La menstruación y las reválidas supusieron para su adolescencia y primera juventud un estatus, a pesar de que la condición de género siguiera restringiendo los itinerarios de las unas y de los otros. El sexo se reprimía, se convivía con un deseo de goce prohibido. La reputación sexual de una chica estaba por encima de sus estudios y de su procedencia, aunque el Informe Kinsey legitimara el placer y abriera otros horizontes posibles. “Marianne de ma jeunesse” (Duvivier, 1955) colisionaba con “la primera vez”, donde el sexo se imponía al amor, y el romanticismo se tornaba en decepción. Virginidades inciertas, encuentros clandestinos y la “desgracia” de poseer un útero. El aborto, una palabra impronunciable.
La sociedad del ocio y la exaltación de lo material llegaban para quedarse.
Los yogures de sabores, el tetrabrik, el transistor, ir a España de vacaciones, sacarse el carnet y tener coche eran sinónimos de libertad. “La profusión de cosas escondía la escasez de ideas y el desgaste de las creencias”[3]Ibíd., p.119, mientras la masacre de París de octubre de 1961, la muerte de Marilyn y el asesinato de Kennedy, el mayo de 1968, el suicidio de Gabrielle Russier y la multitud de guerras que seguían su curso, tan sólo dejaban una impronta que se debilitaba con la distancia.
Las mujeres de treinta años conciliaban trabajo y maternidad, preguntándose si serían más felices llevando otro ritmo, eligiendo otras opciones. A las de cuarenta las acechaba el miedo a envejecer y a la menopausia, siendo conscientes del frágil esplendor que, poco a poco, se despedía de ellas. Y a Annie “la invadía la vieja impresión de sentirse fuera de la fiesta” (página 188) y el desconcierto, al comprobar que sólo viviría una vez. A veces, creía ser Marie en “Una vida de mujer” (Sautet, 1978) y otras, la abuela de “Cría cuervos” (Saura, 1976).

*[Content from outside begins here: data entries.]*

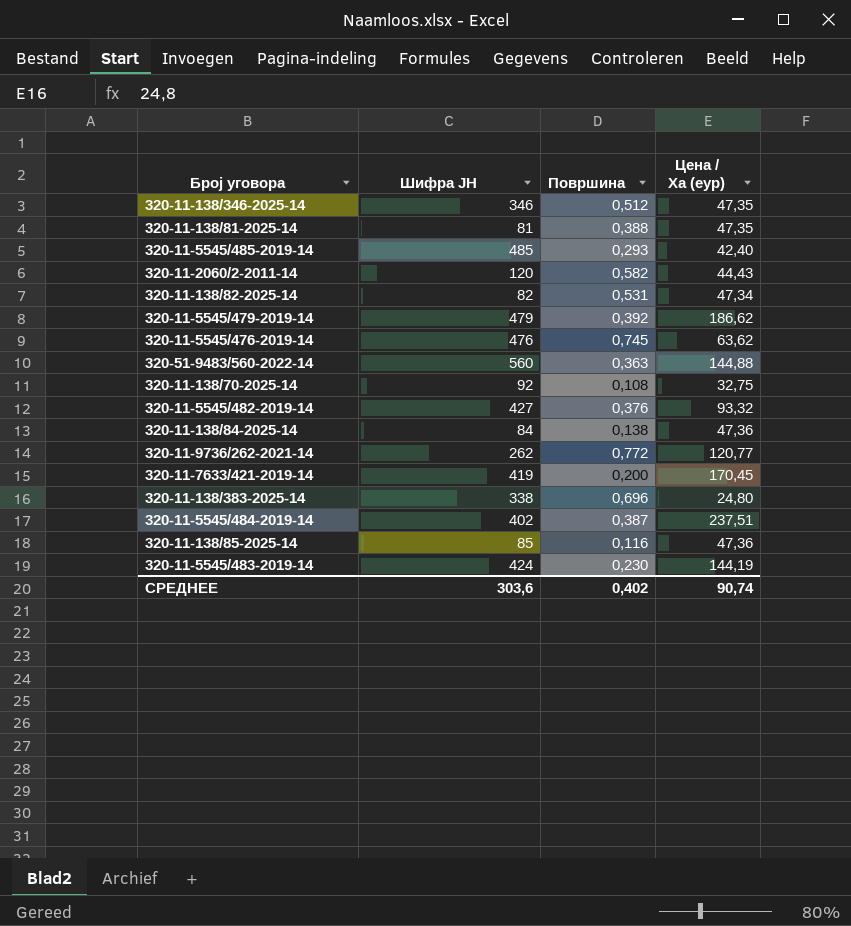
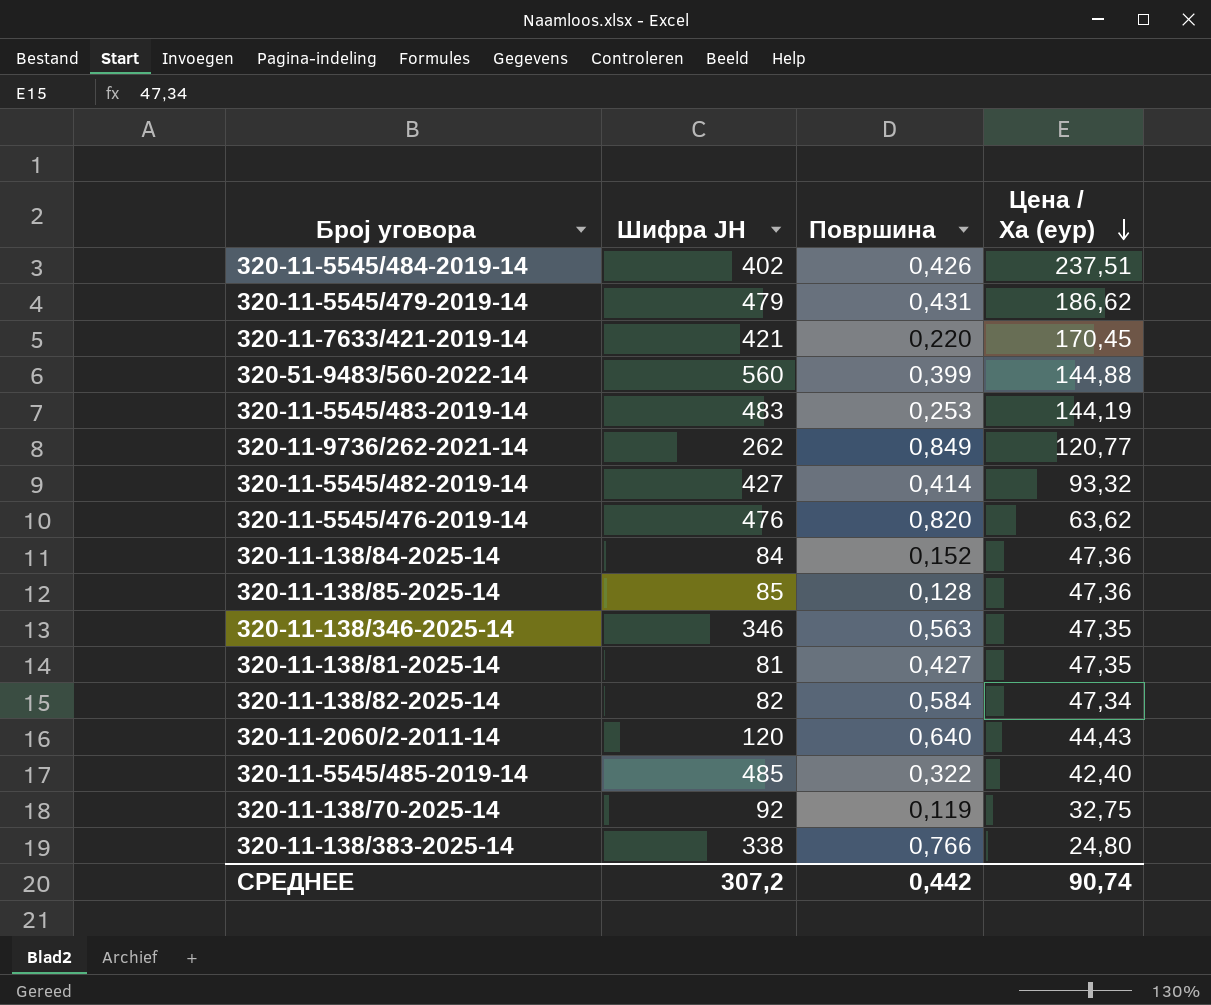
row order: none -> Цена / Ха (еур) descending
320-11-5545/484-2019-14 | Површина: 0,387 -> 0,426
320-11-5545/479-2019-14 | Површина: 0,392 -> 0,431
320-11-7633/421-2019-14 | Шифра ЈН: 419 -> 421
320-11-7633/421-2019-14 | Површина: 0,200 -> 0,220
320-51-9483/560-2022-14 | Површина: 0,363 -> 0,399
320-11-5545/483-2019-14 | Шифра ЈН: 424 -> 483
320-11-5545/483-2019-14 | Површина: 0,230 -> 0,253
320-11-9736/262-2021-14 | Површина: 0,772 -> 0,849
320-11-5545/482-2019-14 | Површина: 0,376 -> 0,414
320-11-5545/476-2019-14 | Површина: 0,745 -> 0,820
320-11-138/84-2025-14 | Површина: 0,138 -> 0,152
320-11-138/85-2025-14 | Површина: 0,116 -> 0,128
320-11-138/346-2025-14 | Површина: 0,512 -> 0,563
320-11-138/81-2025-14 | Површина: 0,388 -> 0,427
320-11-138/82-2025-14 | Површина: 0,531 -> 0,584
320-11-2060/2-2011-14 | Површина: 0,582 -> 0,640
320-11-5545/485-2019-14 | Површина: 0,293 -> 0,322
320-11-138/70-2025-14 | Површина: 0,108 -> 0,119
320-11-138/383-2025-14 | Површина: 0,696 -> 0,766
СРЕДНЕЕ | Шифра ЈН: 303,6 -> 307,2
СРЕДНЕЕ | Површина: 0,402 -> 0,442

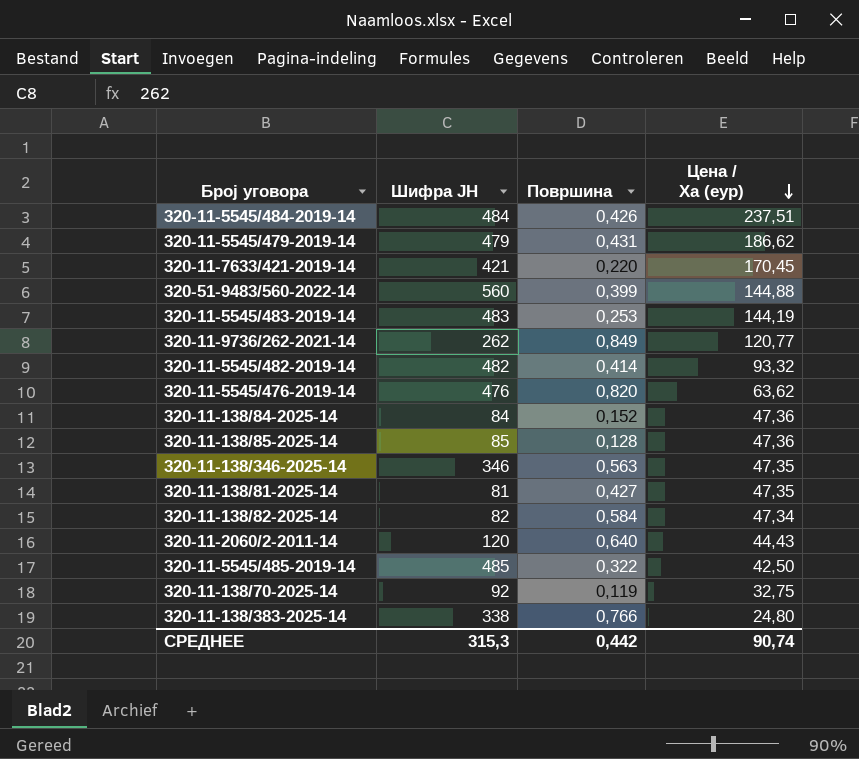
320-11-5545/484-2019-14 | Шифра ЈН: 402 -> 484
320-11-5545/482-2019-14 | Шифра ЈН: 427 -> 482
320-11-5545/485-2019-14 | Цена / Ха (еур): 42,40 -> 42,50
СРЕДНЕЕ | Шифра ЈН: 307,2 -> 315,3

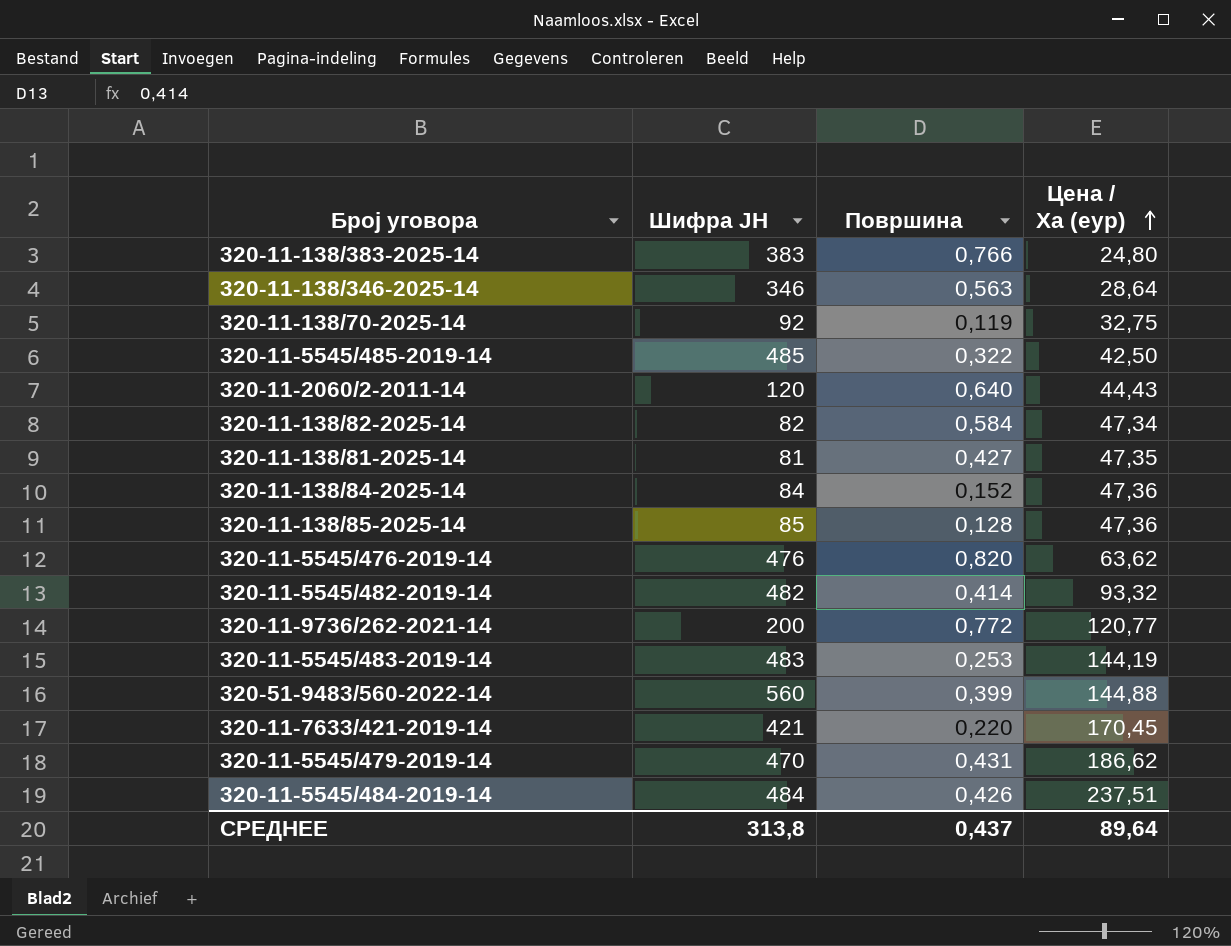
row order: Цена / Ха (еур) descending -> Цена / Ха (еур) ascending
320-11-138/383-2025-14 | Шифра ЈН: 338 -> 383
320-11-138/346-2025-14 | Цена / Ха (еур): 47,35 -> 28,64
320-11-9736/262-2021-14 | Шифра ЈН: 262 -> 200
320-11-9736/262-2021-14 | Површина: 0,849 -> 0,772
320-11-5545/479-2019-14 | Шифра ЈН: 479 -> 470
СРЕДНЕЕ | Шифра ЈН: 315,3 -> 313,8
СРЕДНЕЕ | Површина: 0,442 -> 0,437
СРЕДНЕЕ | Цена / Ха (еур): 90,74 -> 89,64

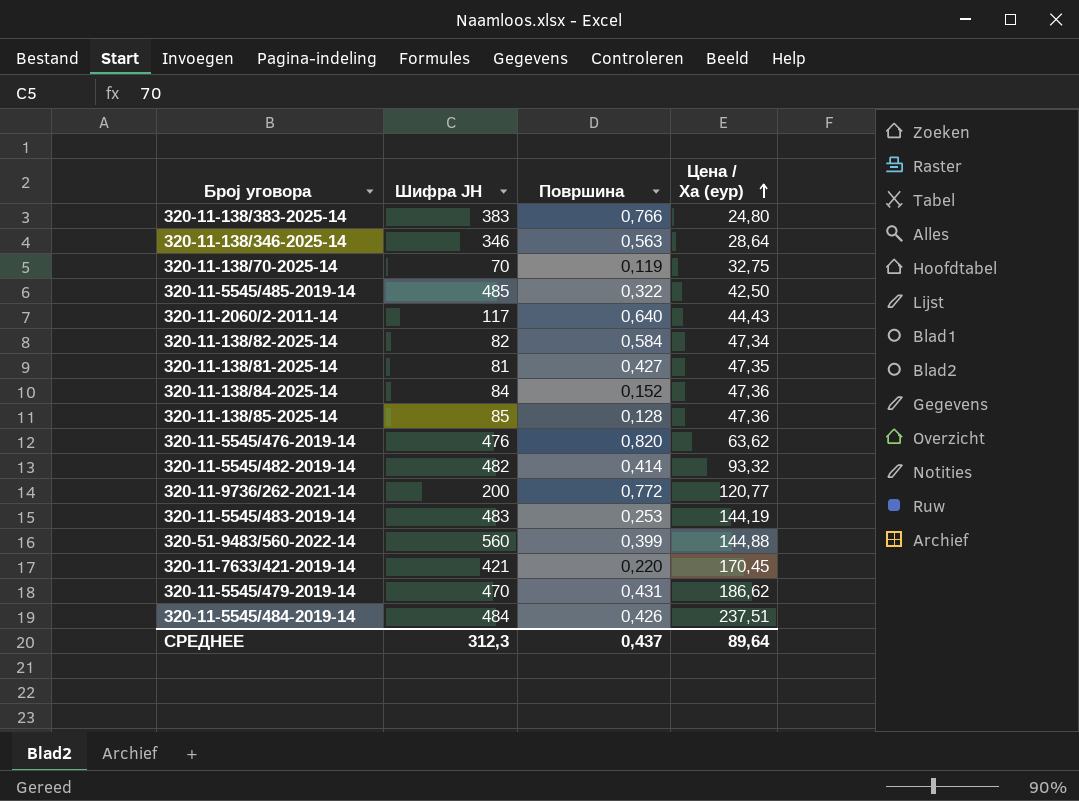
320-11-138/70-2025-14 | Шифра ЈН: 92 -> 70
320-11-2060/2-2011-14 | Шифра ЈН: 120 -> 117
СРЕДНЕЕ | Шифра ЈН: 313,8 -> 312,3

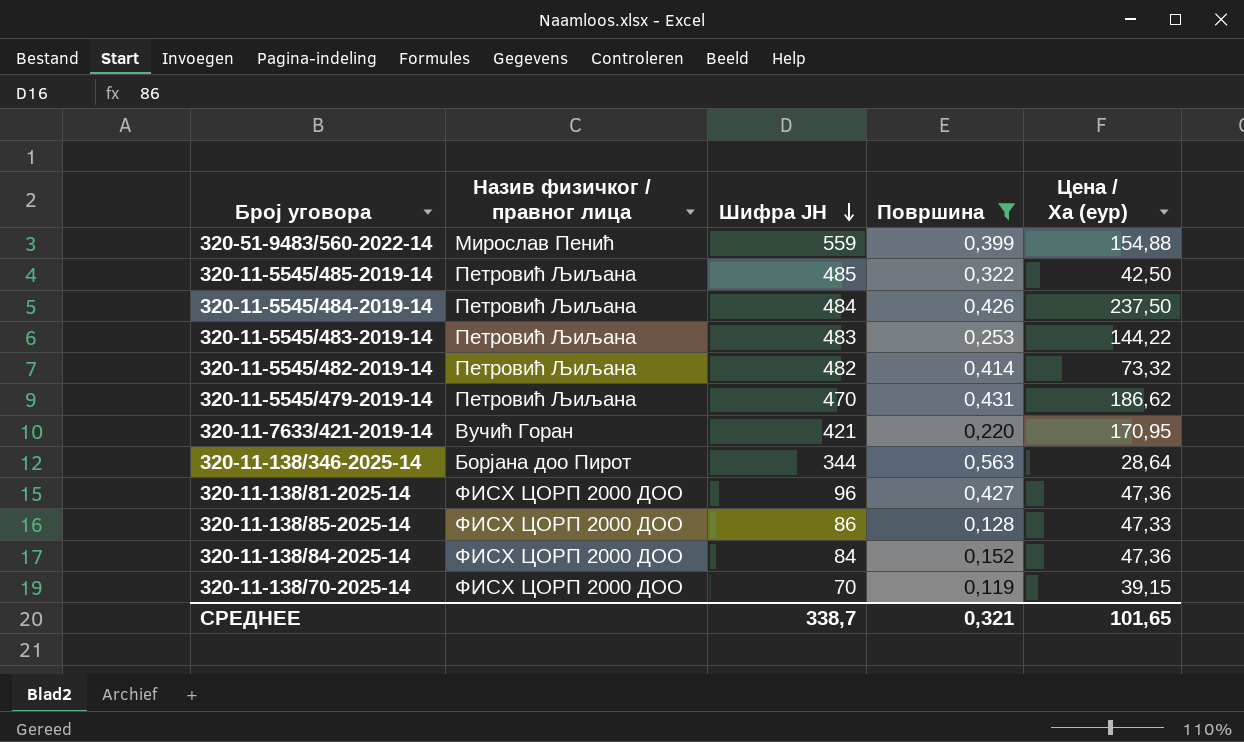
filter: none -> Површина <= 0,563
row order: Цена / Ха (еур) ascending -> Шифра ЈН descending
column Назив физичког / правног лица | position: none -> 2
320-51-9483/560-2022-14 | Шифра ЈН: 560 -> 559
320-51-9483/560-2022-14 | Цена / Ха (еур): 144,88 -> 154,88
320-11-5545/484-2019-14 | Цена / Ха (еур): 237,51 -> 237,50
320-11-5545/483-2019-14 | Цена / Ха (еур): 144,19 -> 144,22
320-11-5545/482-2019-14 | Цена / Ха (еур): 93,32 -> 73,32
320-11-7633/421-2019-14 | Цена / Ха (еур): 170,45 -> 170,95
320-11-138/346-2025-14 | Шифра ЈН: 346 -> 344
320-11-138/81-2025-14 | Шифра ЈН: 81 -> 96
320-11-138/81-2025-14 | Цена / Ха (еур): 47,35 -> 47,36
320-11-138/85-2025-14 | Шифра ЈН: 85 -> 86
320-11-138/85-2025-14 | Цена / Ха (еур): 47,36 -> 47,33
320-11-138/70-2025-14 | Цена / Ха (еур): 32,75 -> 39,15
СРЕДНЕЕ | Шифра ЈН: 312,3 -> 338,7
СРЕДНЕЕ | Површина: 0,437 -> 0,321
СРЕДНЕЕ | Цена / Ха (еур): 89,64 -> 101,65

Ernaux, como observadora y protagonista, culmina su particular peregrinación desde mediados del siglo XX con el inicio del XXI, el euro, Internet, los móviles y el panorama difuminado de un futuro que ya no le ofrece un fondo ilimitado. Su percepción del tiempo ha cambiado y ahora se imagina como un manuscrito en el que se ha borrado el texto primitivo para volver a escribir nuevos episodios; como un palimpsesto raspado con el cúmulo de experiencias propias y ajenas, individuales y universales.
Si con “El acontecimiento” (2000) podía considerarme una recién llegada a su obra literaria, con “La mujer helada” (1981) corroboré mi interés por su estilo agudo y su escritura “blanca”. “Los años” me posicionan en un punto de no retorno, como el comensal que se sienta a la mesa, sabiendo que el menú no le defraudará. Annie Ernaux inmortaliza en ella su autobiografía con el telón de fondo de una época y de los seres que la habitaron.
Es uno de los nombres más relevantes de la literatura actual francesa y ha sido galardonada con el Premio Nobel de Literatura en el pasado año 2022, pero ella siempre ha preferido definirse como profesora, antes que como escritora. Afirma que no basta con vivir, hace falta escribir, aunque eso signifique que un arma te hiera a ti misma y al mundo.